Best of Cairo
Islamic Cairo: Mosques, Markets, and Medieval Magnificence
Islamic Cairo is the most densely layered medieval city in the world — a UNESCO World Heritage district of mosques, minarets, madrasas, caravanserais, hammams, and merchant houses that accumulated over a thousand years from the 7th-century Arab conquest through the Fatimid, Ayyubid, Mamluk, and Ottoman periods of Egyptian history. The district's approximately 600 catalogued monuments constitute the largest concentration of medieval Islamic architecture on Earth, and walking its streets provides an incomparable encounter with the accumulated grandeur of Islamic civilisation in Egypt. The main artery of Al-Muizz li-Din Allah Street, known as the Street of Muizz, was the medieval city's main thoroughfare and contains more medieval monuments per linear metre than any street in the world.
The Mosque-Madrasa of Sultan Hassan, built between 1356 and 1363 by the Mamluk Sultan Hassan, is among the most magnificent medieval buildings anywhere — a towering limestone structure of extraordinary ambition whose proportions and stonework have been considered the apex of Mamluk architecture since its construction. The adjacent Mosque of Al-Rifa'i, built in the 19th century but in deliberate Mamluk style, contains the tombs of the last Egyptian royal family and the Imam Khomeini of Iran. Together the two mosques face the Citadel of Saladin on Muqattam Hill — the medieval fortified city that served as Egypt's seat of power from the 12th century until the 19th.

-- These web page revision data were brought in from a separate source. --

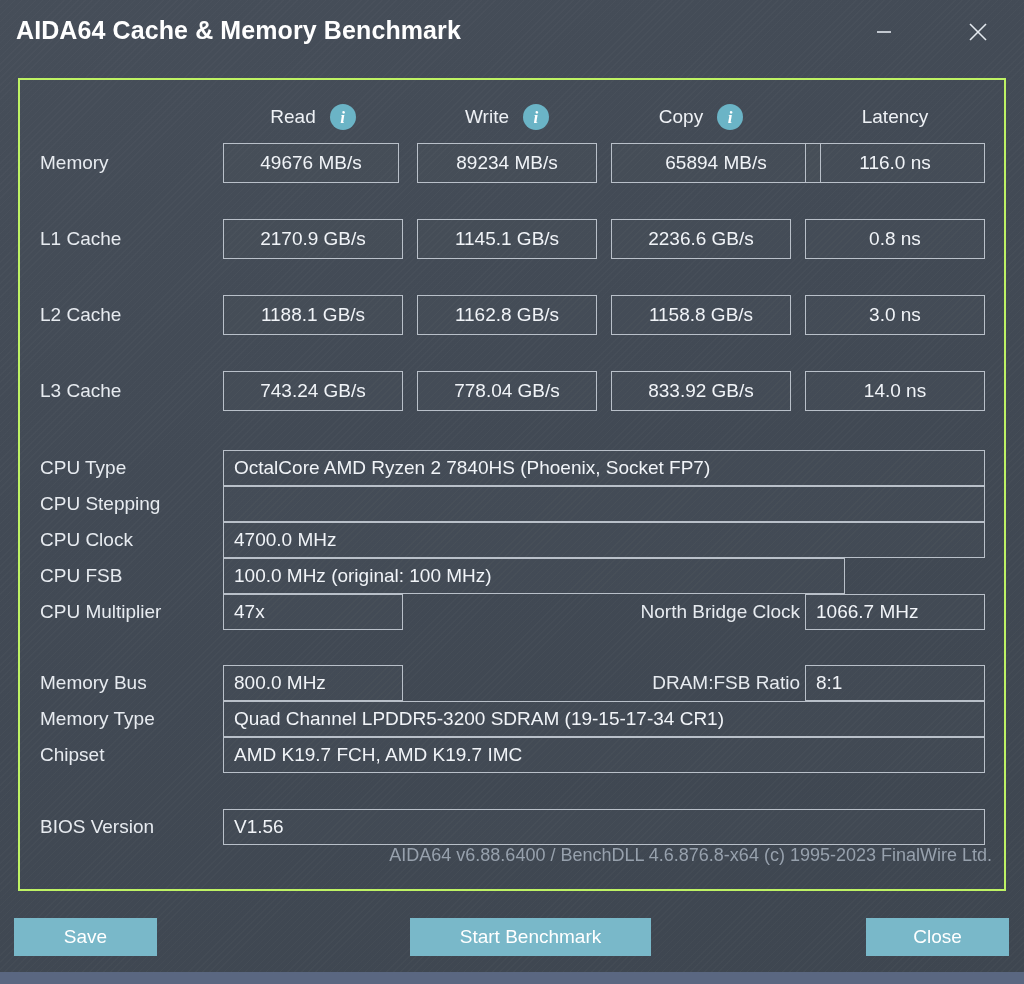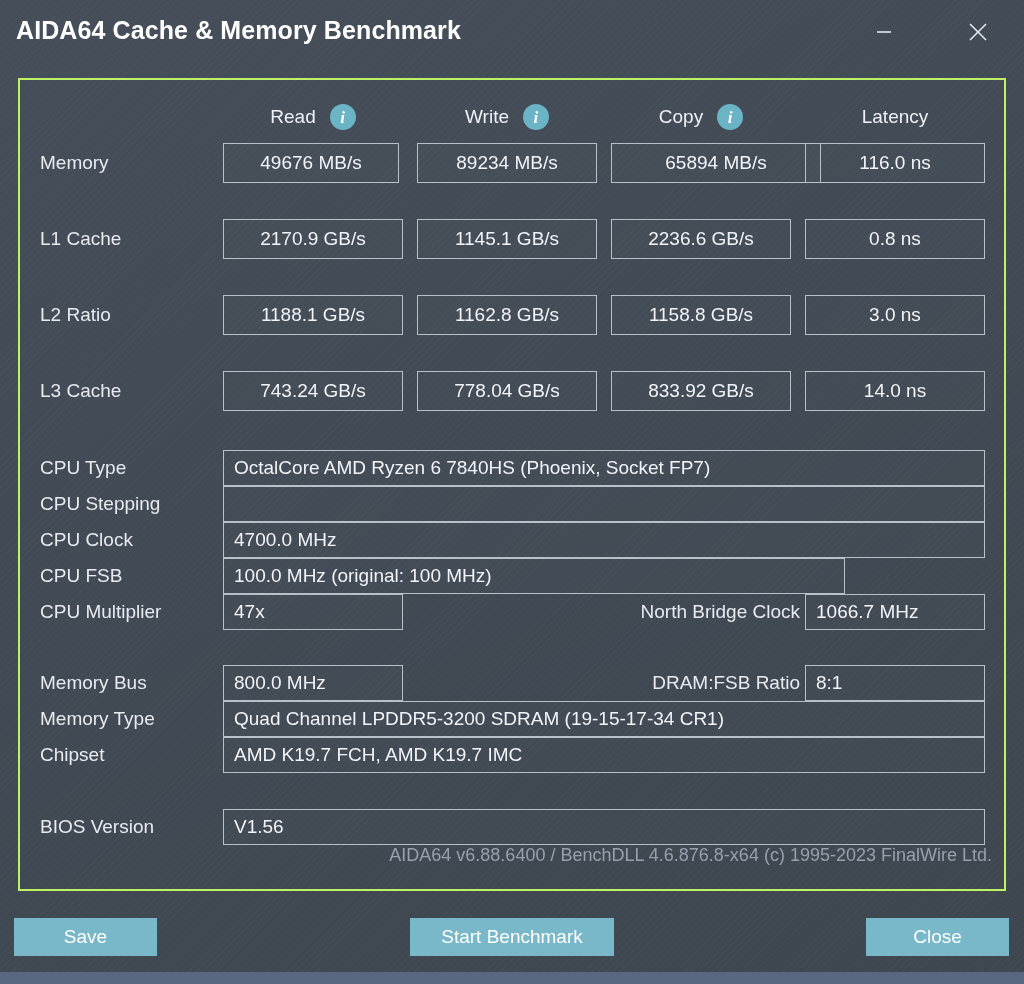--- a/index.html
+++ b/index.html
@@ -185,21 +185,21 @@
     border: none;
     font-family: "Liberation Sans", sans-serif;
     font-size: 19px;
     display: flex;
     align-items: center;
     justify-content: center;
     cursor: pointer;
     padding: 0;
   }
   #save-button { left: 14px; width: 143px; }
-  #start-benchmark-button { left: 410px; width: 204px; text-align: right; }
+  #start-benchmark-button { left: 410px; width: 241px; text-align: right; }
   #close-action-button { left: 866px; width: 143px; }
 
   #bottom-strip {
     position: absolute;
     left: 0; top: 972px;
     width: 1024px; height: 12px;
     background: #5a6781;
   }
 </style>
 </head>
@@ -252,38 +252,38 @@
 
   <div class="bench-row" style="top:139px;">
     <div class="bench-label">L1 Cache</div>
     <div class="bench-cell" style="left:203px; width:180px;">2170.9 GB/s</div>
     <div class="bench-cell" style="left:397px; width:180px;">1145.1 GB/s</div>
     <div class="bench-cell" style="left:591px; width:180px;">2236.6 GB/s</div>
     <div class="bench-cell" style="left:785px; width:180px;">0.8 ns</div>
   </div>
 
   <div class="bench-row" style="top:215px;">
-    <div class="bench-label">L2 Ratio</div>
+    <div class="bench-label">L2 Cache</div>
     <div class="bench-cell" style="left:203px; width:180px;">1188.1 GB/s</div>
     <div class="bench-cell" style="left:397px; width:180px;">1162.8 GB/s</div>
     <div class="bench-cell" style="left:591px; width:180px;">1158.8 GB/s</div>
     <div class="bench-cell" style="left:785px; width:180px;">3.0 ns</div>
   </div>
 
   <div class="bench-row" style="top:291px;">
     <div class="bench-label">L3 Cache</div>
     <div class="bench-cell" style="left:203px; width:180px;">743.24 GB/s</div>
     <div class="bench-cell" style="left:397px; width:180px;">778.04 GB/s</div>
     <div class="bench-cell" style="left:591px; width:180px;">833.92 GB/s</div>
     <div class="bench-cell" style="left:785px; width:180px;">14.0 ns</div>
   </div>
 
   <div class="info-row" style="top:370px;">
     <div class="info-label">CPU Type</div>
-    <div class="info-value" style="left:203px; width:762px;">OctalCore AMD Ryzen 6 7840HS  (Phoenix, Socket FP7)</div>
+    <div class="info-value" style="left:203px; width:762px;">OctalCore AMD Ryzen 2 7840HS  (Phoenix, Socket FP7)</div>
   </div>
 
   <div class="info-row" style="top:406px;">
     <div class="info-label">CPU Stepping</div>
     <div class="info-value" style="left:203px; width:762px;"></div>
   </div>
 
   <div class="info-row" style="top:442px;">
     <div class="info-label">CPU Clock</div>
     <div class="info-value" style="left:203px; width:762px;">4700.0 MHz</div>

The Khan el-Khalili bazaar at the northern end of the Street of Muizz is Cairo's most famous market and one of the oldest continuously operating bazaars in the world, dating to 1382. The market today sells spices, perfume oils, papyrus, brass goods, Islamic geometric art, silver jewellery, and tourist merchandise in a warren of specialised lanes that developed according to medieval guild organisation. The surrounding cafes — including the storied Fishawy coffee house that has operated without closing since 1773 — offer sweet tea, shisha, and the opportunity to observe Cairo's street life at leisure. Islamic Cairo rewards multiple visits: each return reveals monuments, courtyards, and lanes previously unseen in the district's extraordinary density.